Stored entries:
§

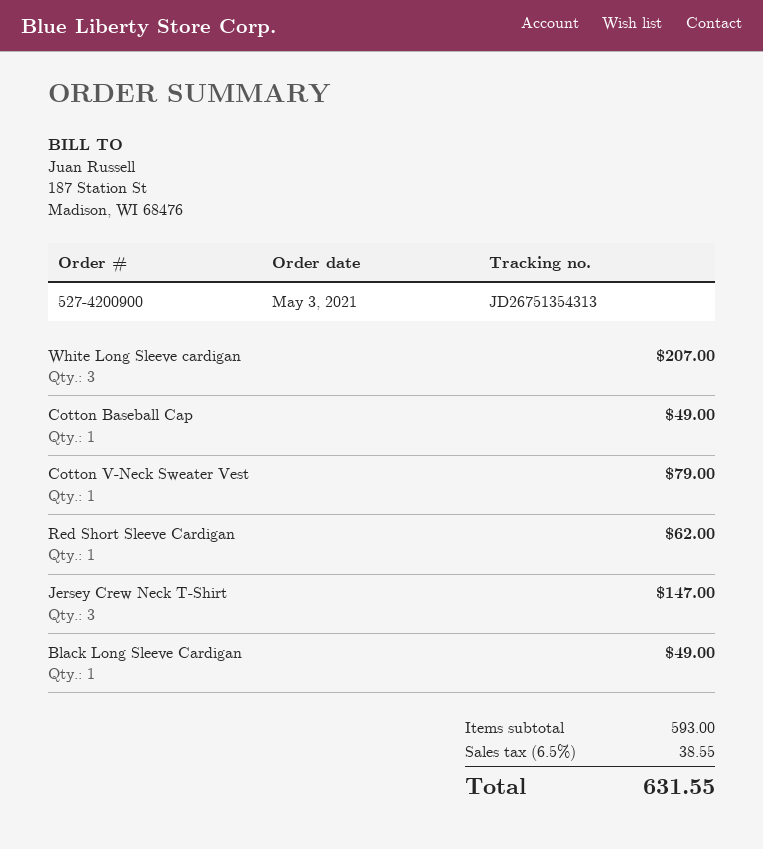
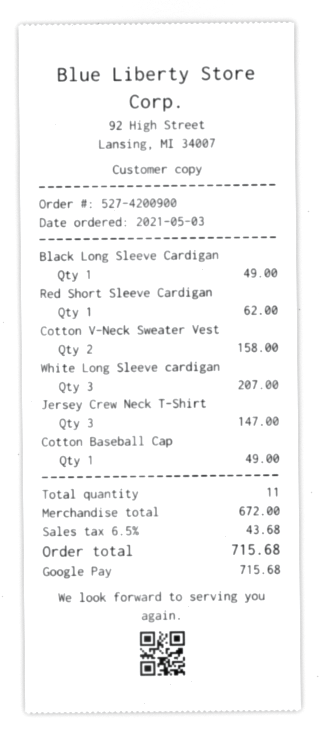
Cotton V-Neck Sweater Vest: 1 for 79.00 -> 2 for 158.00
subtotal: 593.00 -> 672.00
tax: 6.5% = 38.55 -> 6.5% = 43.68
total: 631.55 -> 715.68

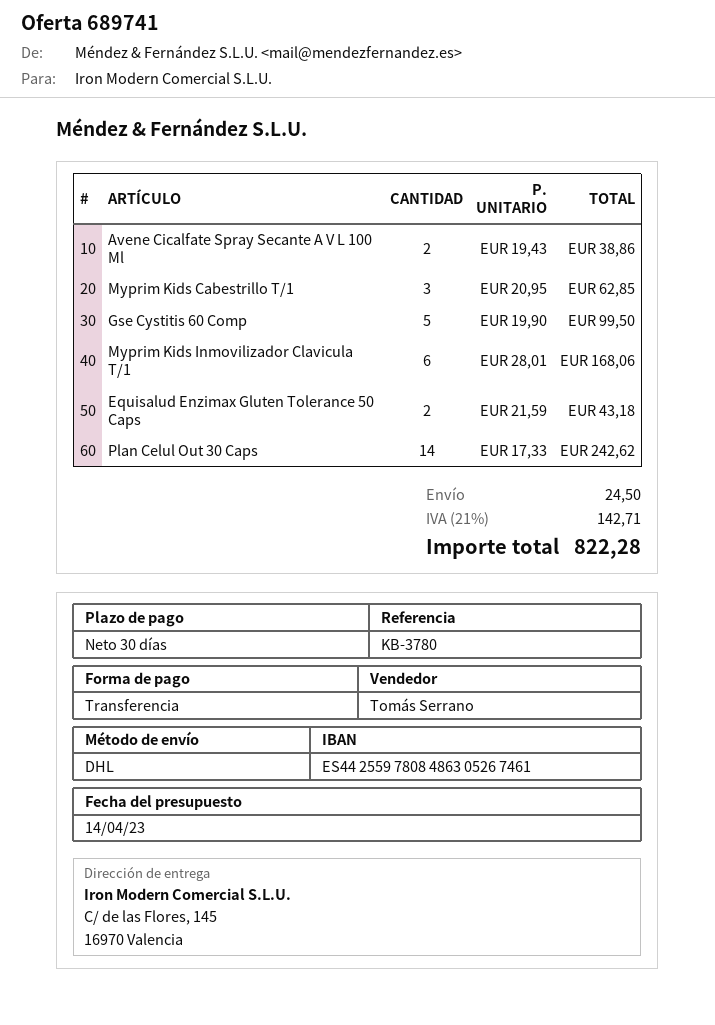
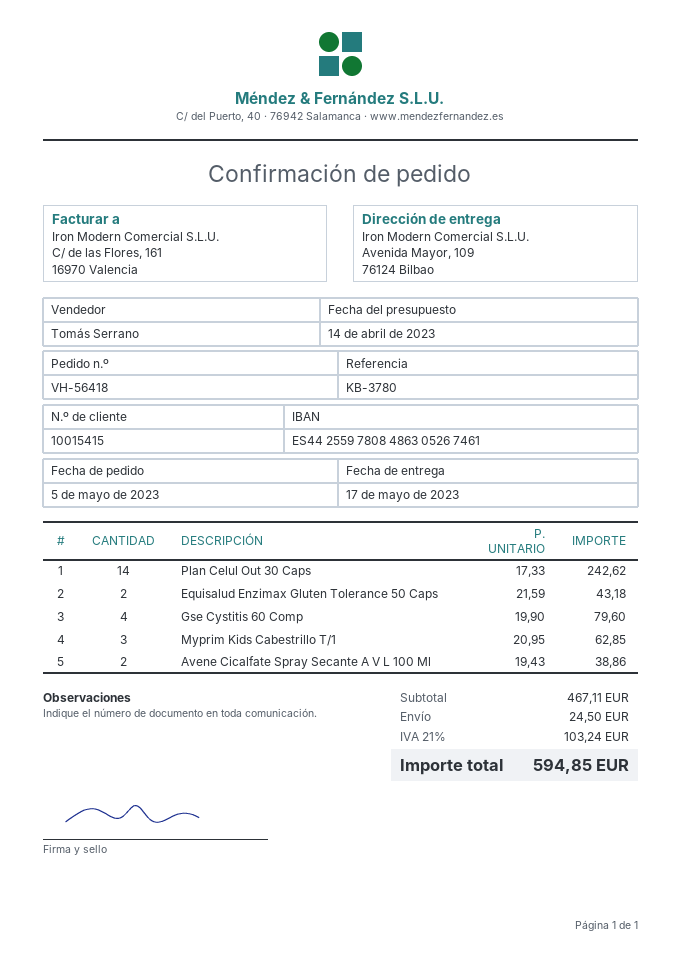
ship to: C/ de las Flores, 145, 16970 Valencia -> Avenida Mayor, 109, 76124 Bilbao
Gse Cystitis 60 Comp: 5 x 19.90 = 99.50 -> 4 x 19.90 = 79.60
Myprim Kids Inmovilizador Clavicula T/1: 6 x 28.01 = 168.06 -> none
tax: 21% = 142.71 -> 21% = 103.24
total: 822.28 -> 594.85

§

• Prompt
Your answer must be exactly the lines from the one containing "total: 631.55 -> 715.68" through the last line of the records above, both included, with every picture left out.

• Exercise response
total: 631.55 -> 715.68

ship to: C/ de las Flores, 145, 16970 Valencia -> Avenida Mayor, 109, 76124 Bilbao
Gse Cystitis 60 Comp: 5 x 19.90 = 99.50 -> 4 x 19.90 = 79.60
Myprim Kids Inmovilizador Clavicula T/1: 6 x 28.01 = 168.06 -> none
tax: 21% = 142.71 -> 21% = 103.24
total: 822.28 -> 594.85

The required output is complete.